O presidente Luiz Inácio Lula da Silva declarou nesta quinta-feira (18) que pretende vetar o Projeto de Lei da Dosimetria, aprovado pelo Senado na quarta-feira (17). A proposta reduz penas de condenados pelos atos antidemocráticos de 8 de janeiro de 2023 e por tentativa de golpe de Estado. “Assim que chegar à minha mesa, eu vetarei”, afirmou.
Segundo Lula, os responsáveis por crimes contra a democracia devem responder integralmente por seus atos. O presidente criticou a tentativa de reduzir penas enquanto ainda há julgamentos em andamento e defendeu a responsabilização também dos financiadores dos ataques às sedes dos Três Poderes. “A democracia não pode esquecer o que aconteceu”, disse.

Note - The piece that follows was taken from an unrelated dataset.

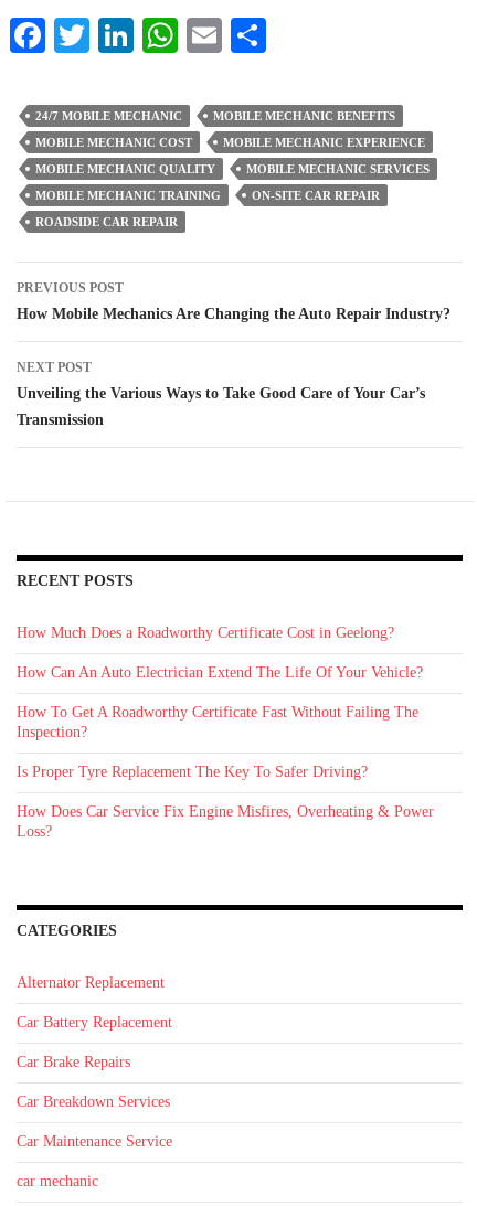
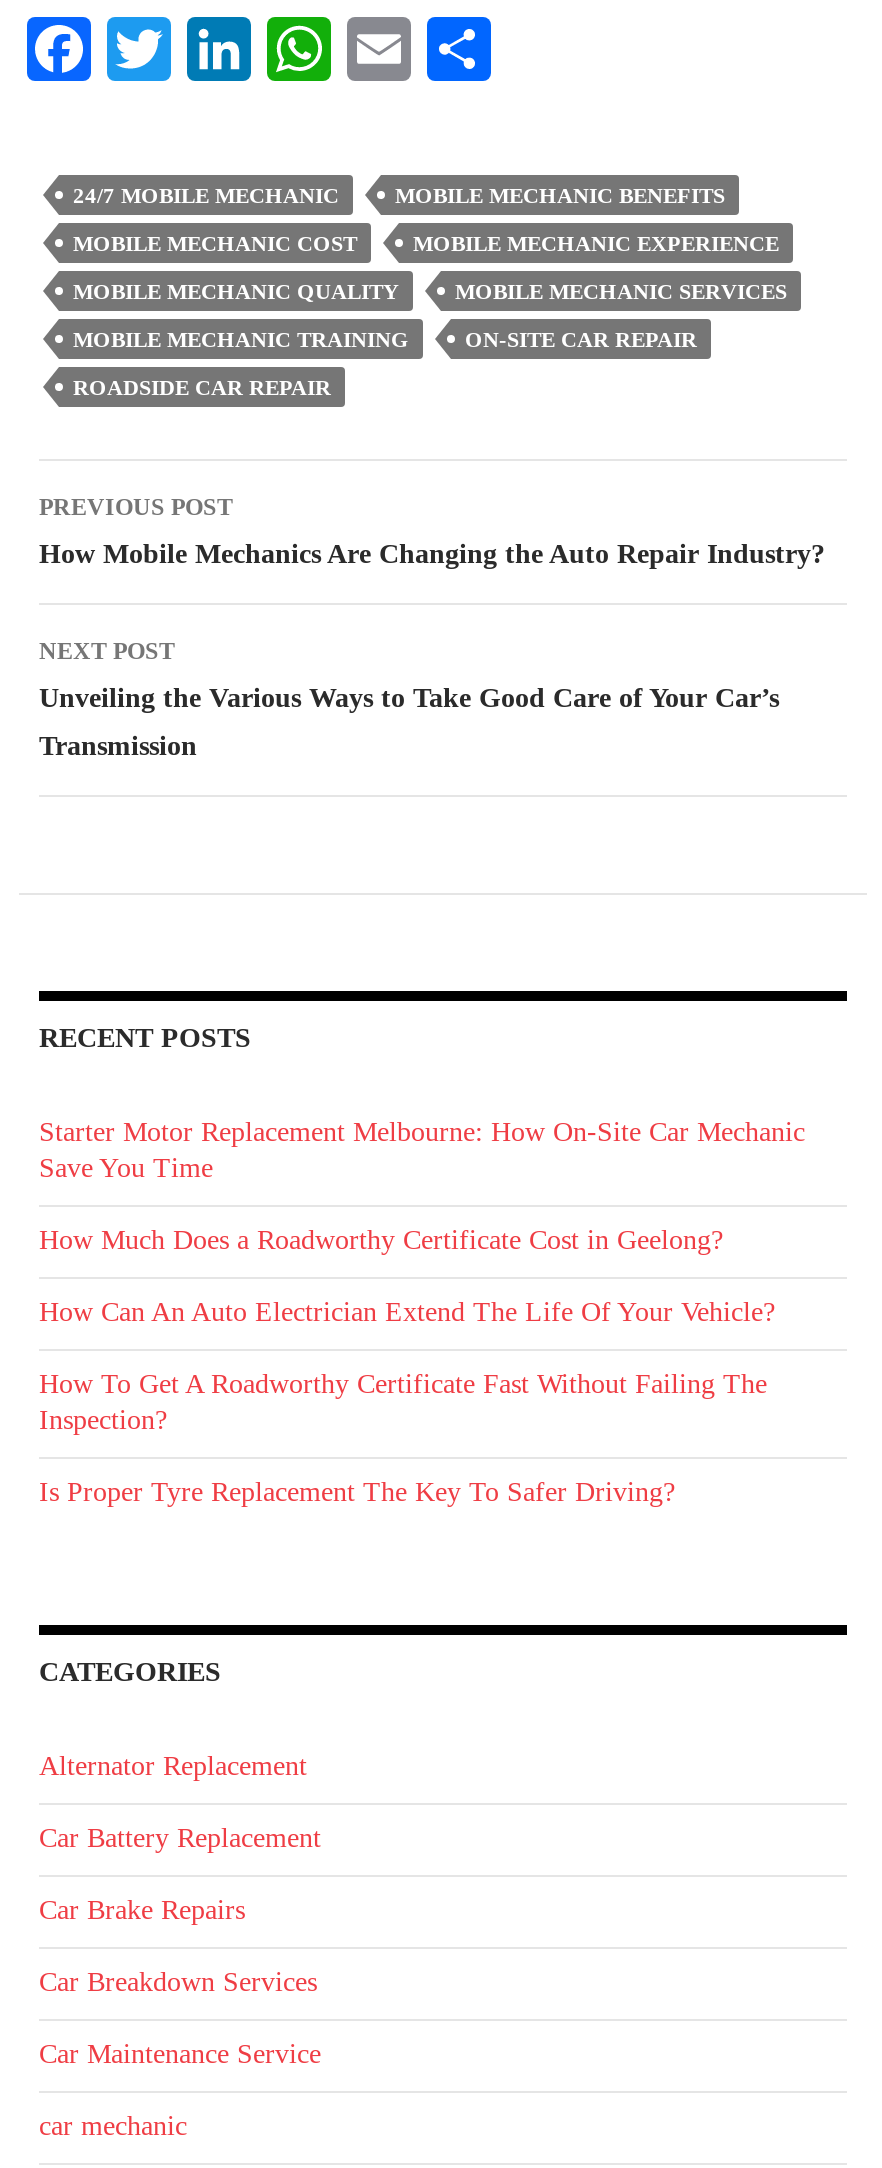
none -> [39,1118,805,1184] Starter Motor Replacement Melbourne: How On‑Site Car Mechanic | Save You Time
moved [17,625,423,780] -> [39,1226,775,1508]: How Much Does a Roadworthy Certificate Cost in Geelong? | How Can An Auto Electrician Extend The Life Of Your Vehicle? | How To Get A Roadworthy Certificate Fast Without Failing The | Inspection? | Is Proper Tyre Replacement The Key To Safer Driving?
[17,804,434,840] How Does Car Service Fix Engine Misfires, Overheating & Power | Loss? -> none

O projeto foi aprovado em votação nominal por 48 votos a favor e 25 contrários e segue agora para sanção presidencial. Na Comissão de Constituição e Justiça (CCJ), o parecer do senador Esperidião Amin (PP-SC) defendeu a redução das penas como forma de “pacificar o país”. Oposição ao texto argumenta que a proposta foi construída para beneficiar um grupo político envolvido em ações contra a ordem democrática.

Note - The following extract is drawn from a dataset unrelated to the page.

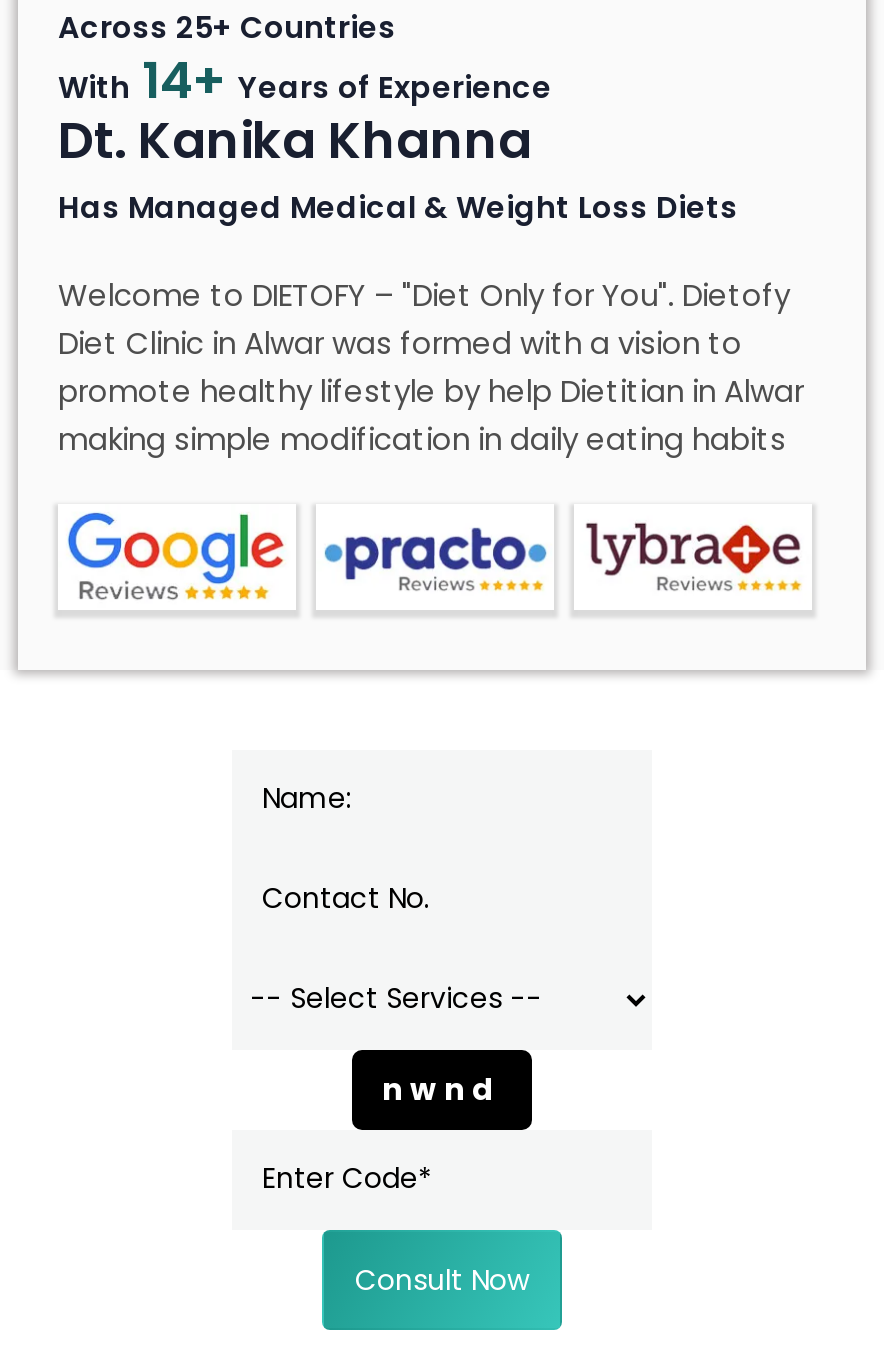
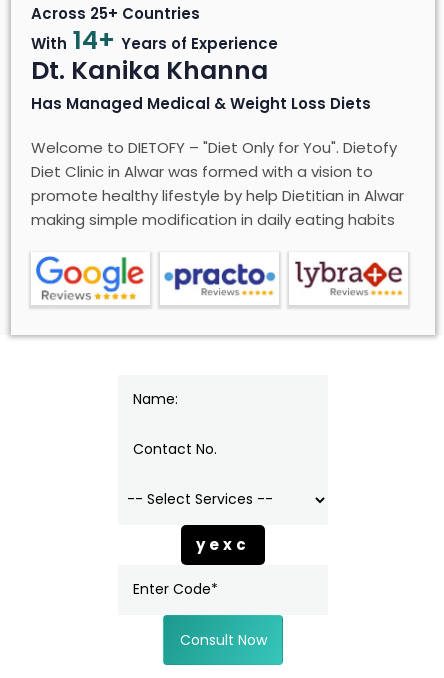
[382,1067,502,1109] nwnd -> [196,534,250,555] yexc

O PL estabelece que, quando os crimes de tentativa contra o Estado Democrático de Direito e de golpe de Estado forem praticados no mesmo contexto, seja aplicada apenas a pena mais grave, em vez da soma das punições. A proposta também altera critérios de cálculo das penas e reduz o tempo para progressão do regime fechado para o semiaberto ou aberto.
As mudanças podem alcançar réus como o ex-presidente Jair Bolsonaro e ex-integrantes do alto escalão do governo anterior, entre eles os militares Almir Garnier, Paulo Sérgio Nogueira, Walter Braga Netto e Augusto Heleno.
Nesta quinta-feira, as bancadas do PT, PSB, PCdoB e PSOL na Câmara dos Deputados ingressaram com mandado de segurança no Supremo Tribunal Federal (STF) para suspender a tramitação do projeto.
As declarações de Lula foram feitas durante café da manhã com jornalistas no Palácio do Planalto, seguido de entrevista coletiva, com a presença de ministros de Estado.